=== Your assignment ===
Beginning with the first line below, retype exactly each line through the one containing "(106, 487) none". Leave out all pictures.

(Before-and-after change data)
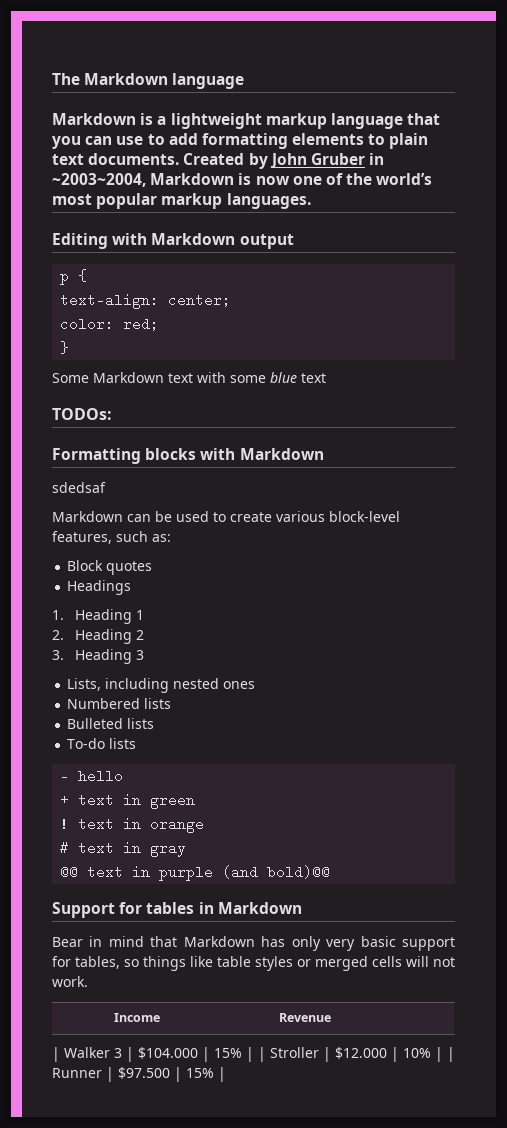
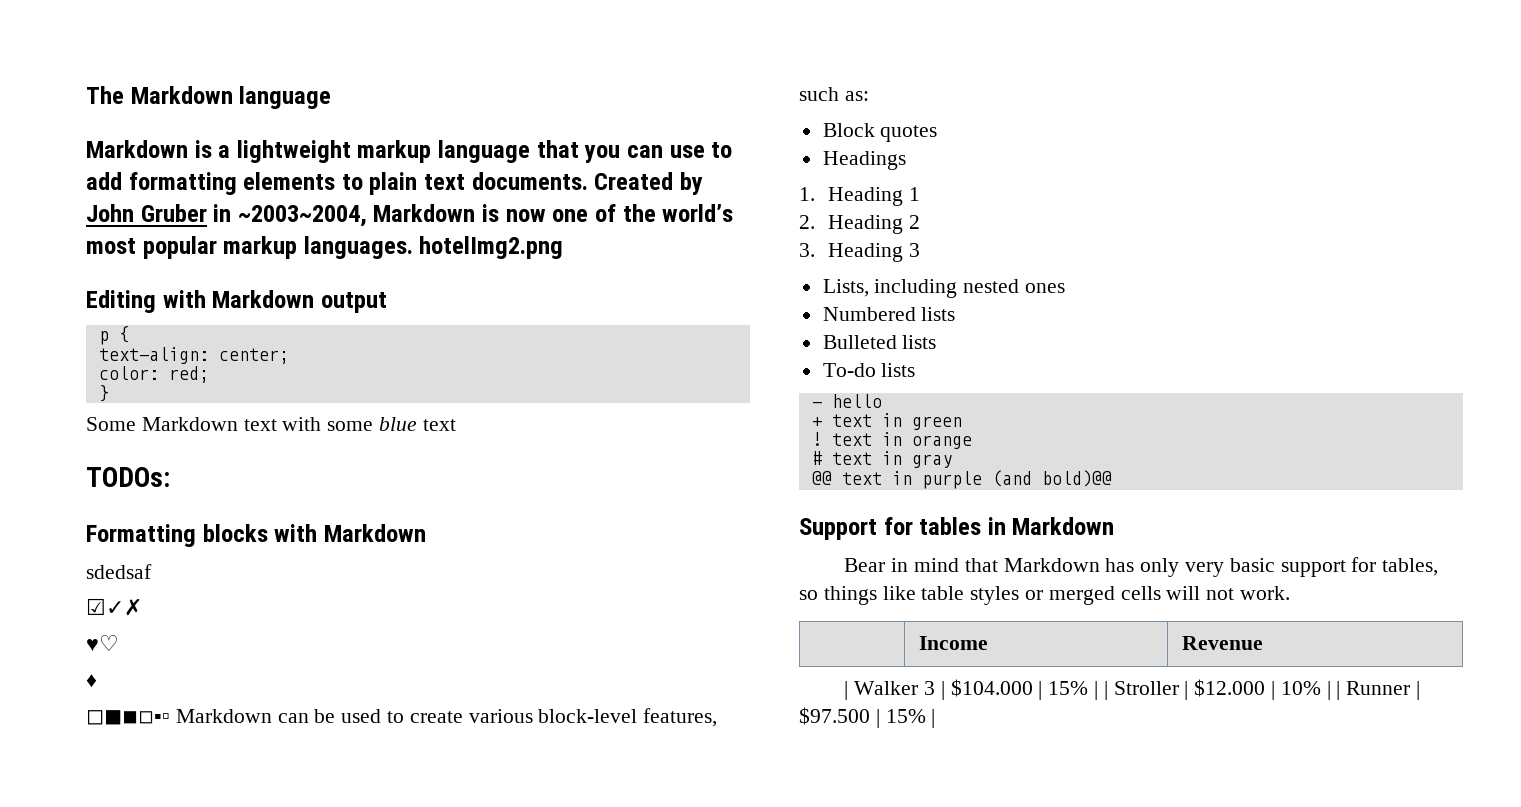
(311, 201) none -> [419,236,564,259] hotelImg2.png
(106, 487) none -> [86,598,142,616] [86,635,119,652] [86,674,97,688] [86,710,170,725] ☑✓✗ // ♥♡ // ♦ // ◻◼◾◽▪▫

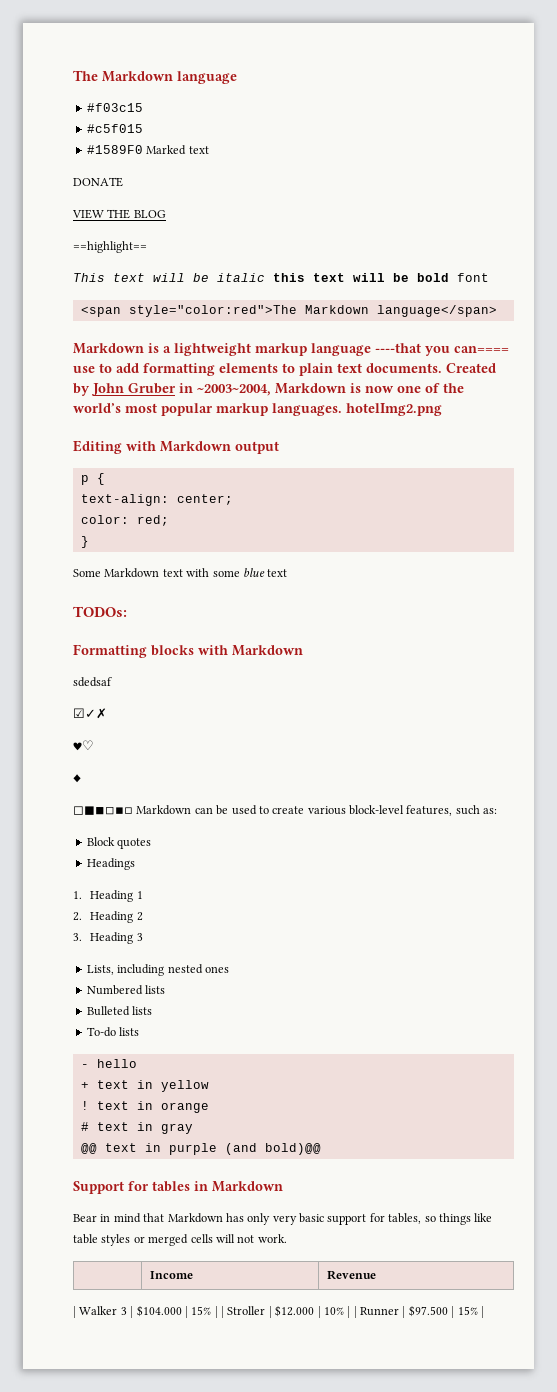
(332, 97) none -> [86,103,143,112] [86,124,143,133] [86,145,209,155] [73,177,123,187] [72,209,166,219] [73,241,147,253] [73,273,489,282] [80,305,497,317] // #f03c15 // #c5f015 // #1589F0 Marked text // DONATE // VIEW THE BLOG // ==highlight== // This text will be italic this text will be bold font // <span style="color:red">The Markdown language</span>
[536,140,663,163] that you can -> [375,343,509,356] ----that you can====
[911,416,962,430] green -> [160,1080,209,1092] yellow

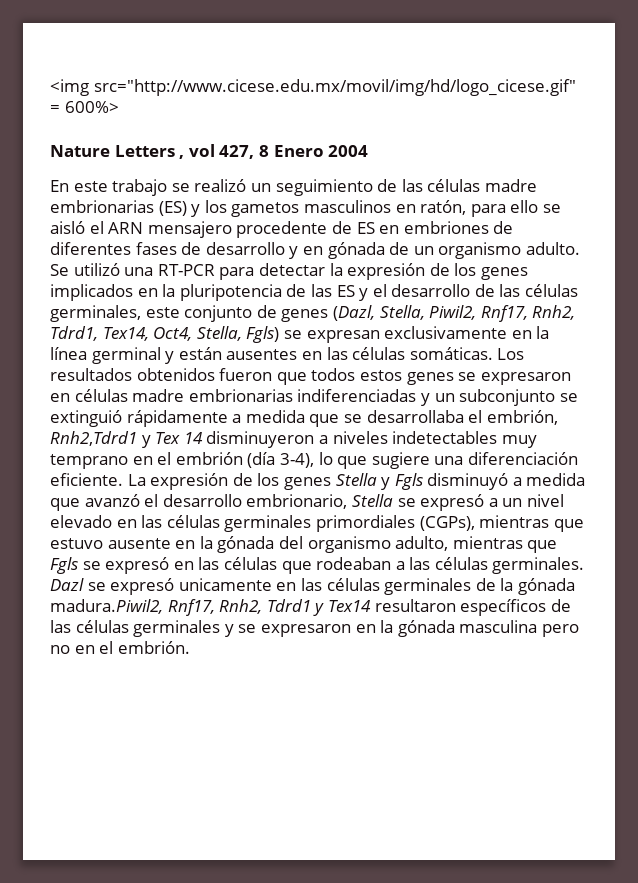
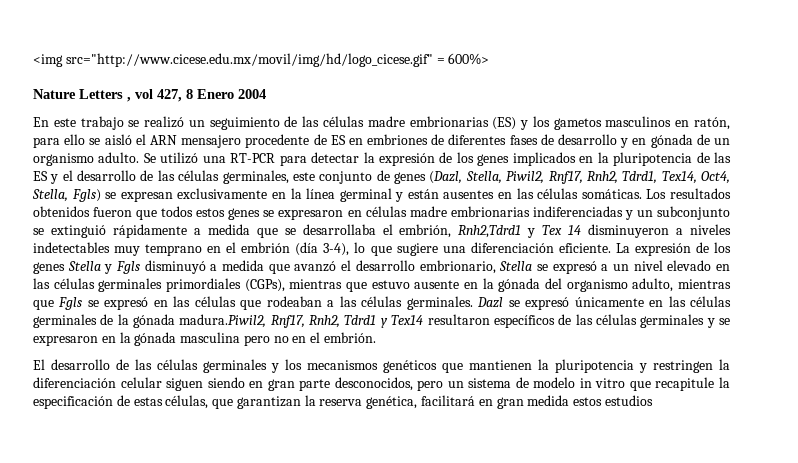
[178,578,272,591] unicamente -> [574,297,644,307] únicamente
(190, 647) none -> [33,359,730,373] [33,377,730,391] [33,395,653,409] // El desarrollo de las células germinales y los mecanismos genéticos que mantienen la pluripotencia y restringen la diferenciación celular siguen siendo en gran parte desconocidos, pero un sistema de modelo in vitro que recapitule la especificación de estas células, que garantizan la reserva genética, facilitará en gran medida estos estudios

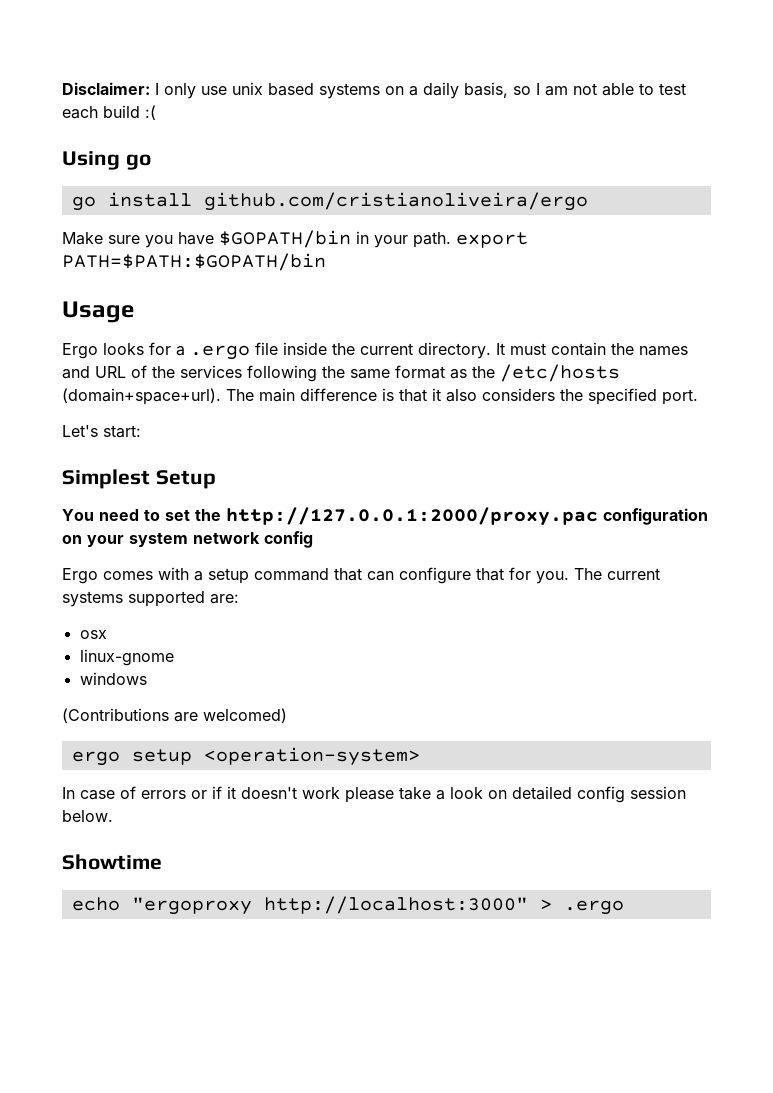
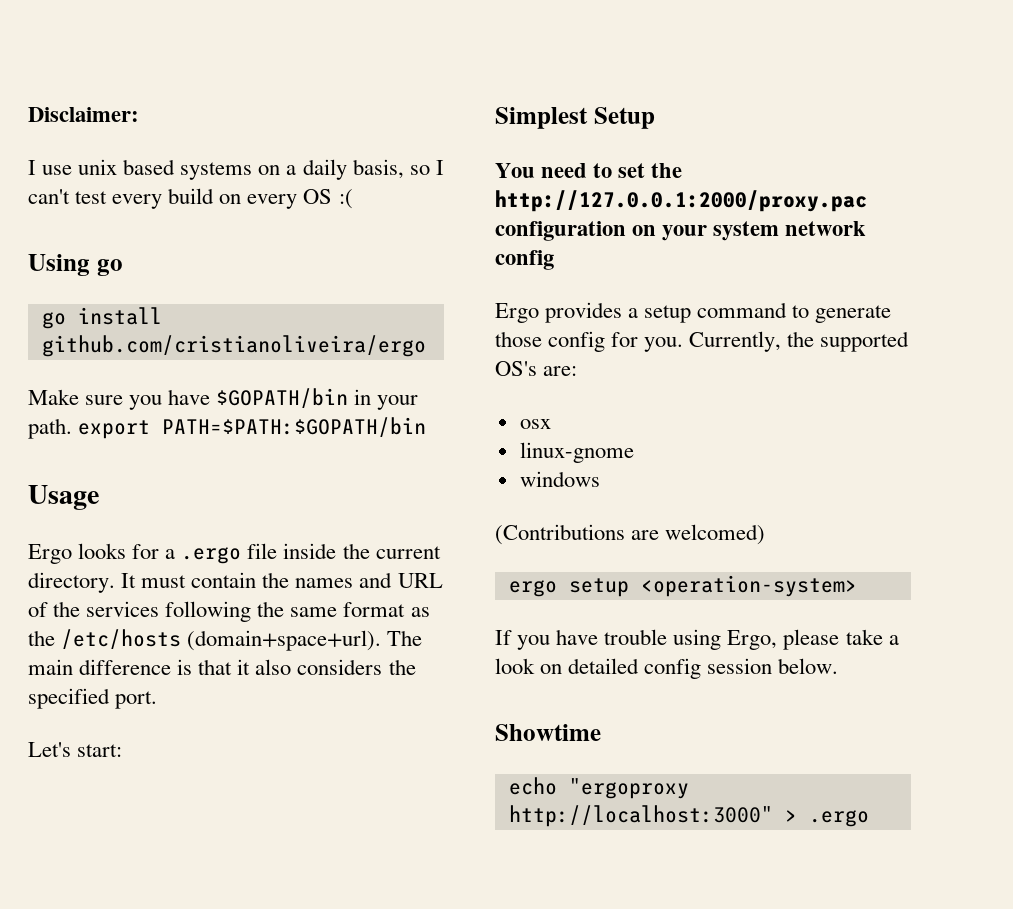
[155,83,196,99] I only -> [28,160,36,175] // I
[545,83,686,96] [62,105,140,119] am not able to test each build -> [28,188,333,209] can't test every build on every OS
[103,567,189,580] comes with -> [545,302,623,323] provides
[334,567,660,584] [62,591,205,607] that can configure that for you. The current systems supported -> [792,305,892,323] [495,331,910,352] [495,361,537,376] to generate those config for you. Currently, the supported OS's
[62,786,340,800] In case of errors or if it doesn't work -> [495,629,778,650] If you have trouble using Ergo,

=== Output for this task ===
(311, 201) none -> [419,236,564,259] hotelImg2.png
(106, 487) none -> [86,598,142,616] [86,635,119,652] [86,674,97,688] [86,710,170,725] ☑✓✗ // ♥♡ // ♦ // ◻◼◾◽▪▫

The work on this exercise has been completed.